*** Opening of PROVIDED ENTRIES ***

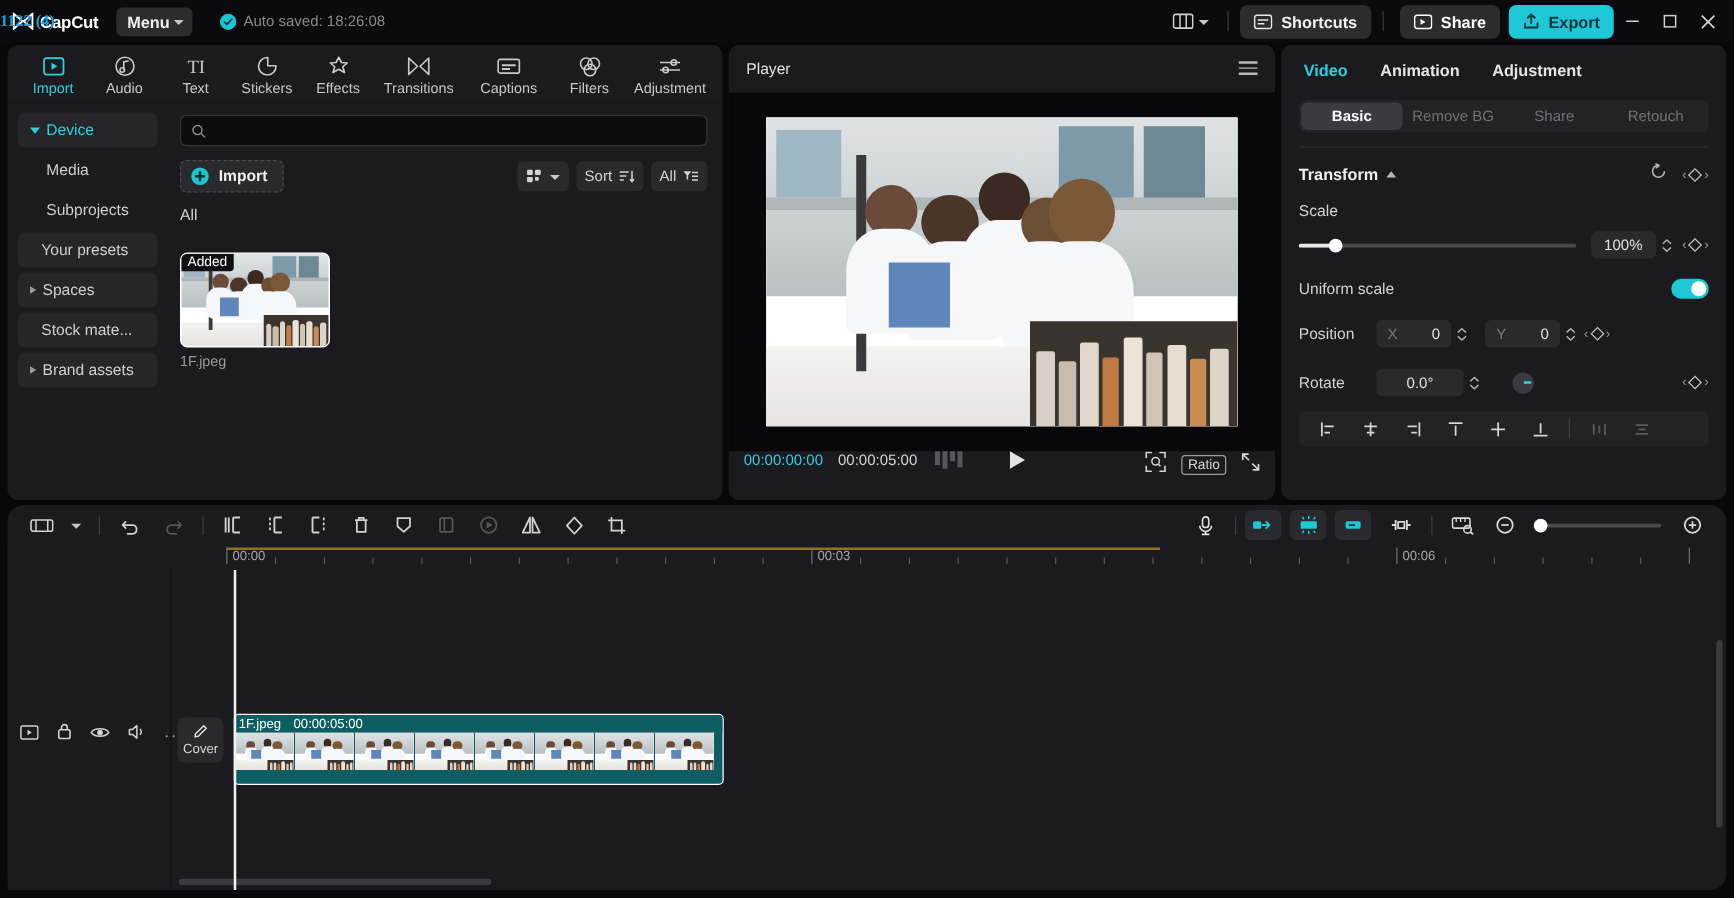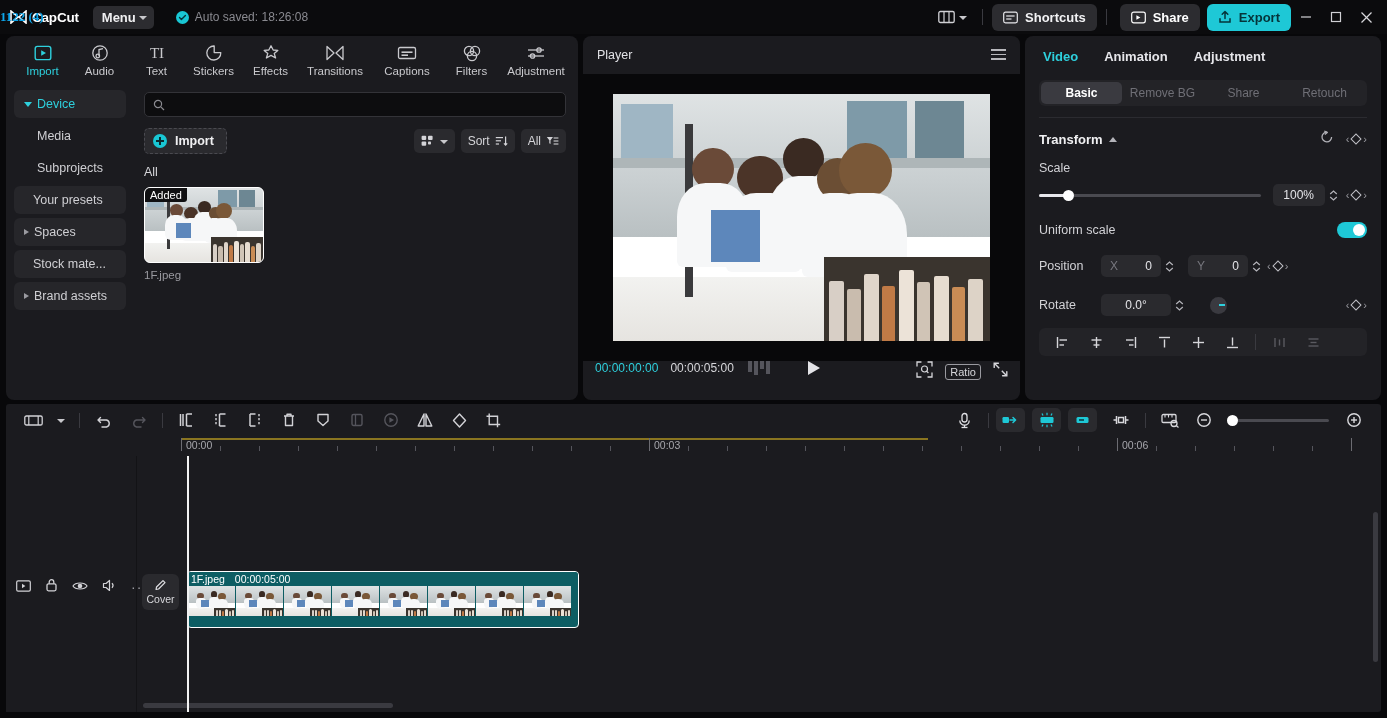--- a/index.html
+++ b/index.html
@@ -105,7 +105,7 @@
     gap: 5px; padding: 0 7px; font-size: 12px; color: #d4d4d8; cursor: pointer;
   }
   .sectionlabel { margin-top: 11px; font-size: 12.5px; color: #d6d6da; }
-  .thumbs { margin-top: 8px; display: flex; gap: 10px; }
+  .thumbs { margin-top: 23px; display: flex; gap: 10px; }
   .thumbcard { width: 120px; cursor: pointer; }
   .thumbimg {
     width: 120px; height: 76px; border-radius: 6px; overflow: hidden; position: relative;

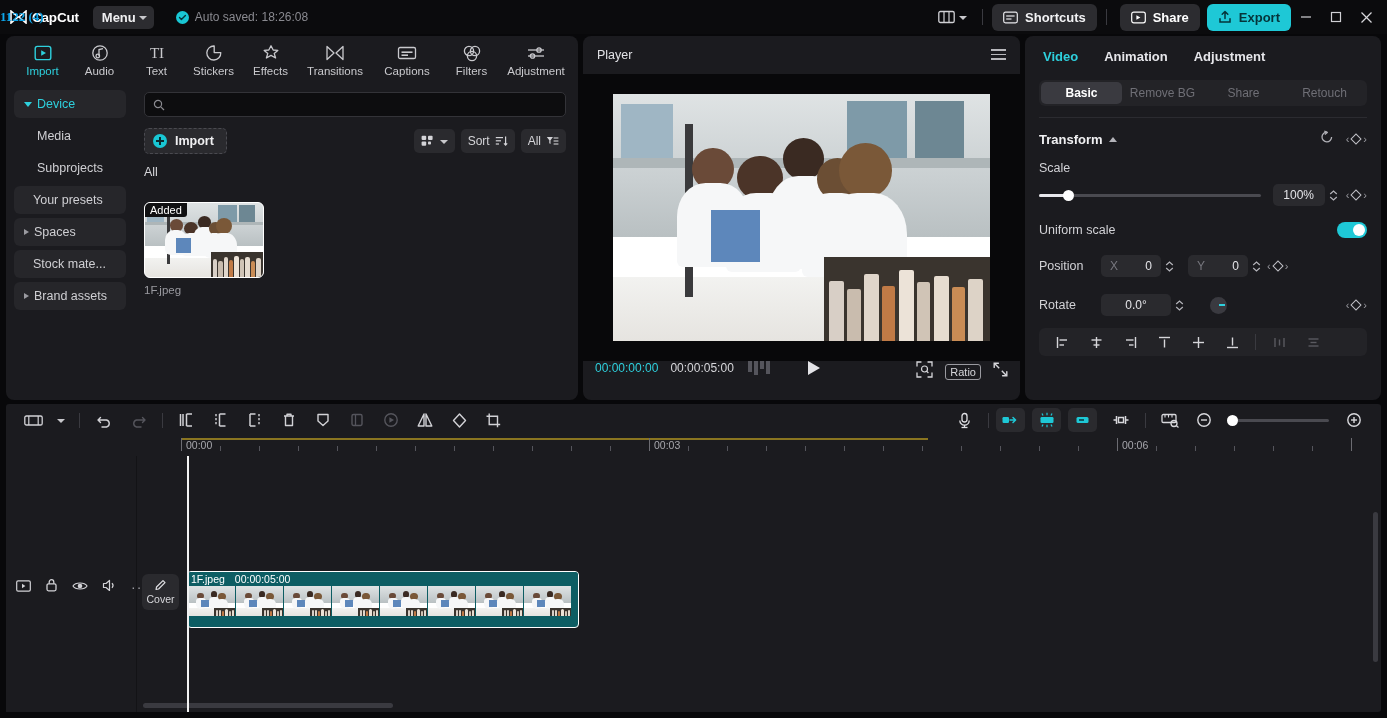--- a/index.html
+++ b/index.html
@@ -211,7 +211,7 @@
   
   .timeline {
     position: absolute; left: 6px; top: 404px; width: 1375px; height: 308px;
-    background: #1b1b1f; border-radius: 3px;
+    background: #1b1b1f; border-radius: 13px;
   }
   .tl-toolbar { height: 32px; display: flex; align-items: center; padding: 0 10px; }
   .tlbtn { width: 34px; height: 26px; display:flex;align-items:center;justify-content:center;cursor:pointer;color:#d2d2d6;}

*** Close of PROVIDED ENTRIES ***

- **WORK REQUEST**:
Go through the listing above and write it all out exactly, leaving out any picture.

- **TASK RESULT**:
--- a/index.html
+++ b/index.html
@@ -105,7 +105,7 @@
     gap: 5px; padding: 0 7px; font-size: 12px; color: #d4d4d8; cursor: pointer;
   }
   .sectionlabel { margin-top: 11px; font-size: 12.5px; color: #d6d6da; }
-  .thumbs { margin-top: 8px; display: flex; gap: 10px; }
+  .thumbs { margin-top: 23px; display: flex; gap: 10px; }
   .thumbcard { width: 120px; cursor: pointer; }
   .thumbimg {
     width: 120px; height: 76px; border-radius: 6px; overflow: hidden; position: relative;

--- a/index.html
+++ b/index.html
@@ -211,7 +211,7 @@
   
   .timeline {
     position: absolute; left: 6px; top: 404px; width: 1375px; height: 308px;
-    background: #1b1b1f; border-radius: 3px;
+    background: #1b1b1f; border-radius: 13px;
   }
   .tl-toolbar { height: 32px; display: flex; align-items: center; padding: 0 10px; }
   .tlbtn { width: 34px; height: 26px; display:flex;align-items:center;justify-content:center;cursor:pointer;color:#d2d2d6;}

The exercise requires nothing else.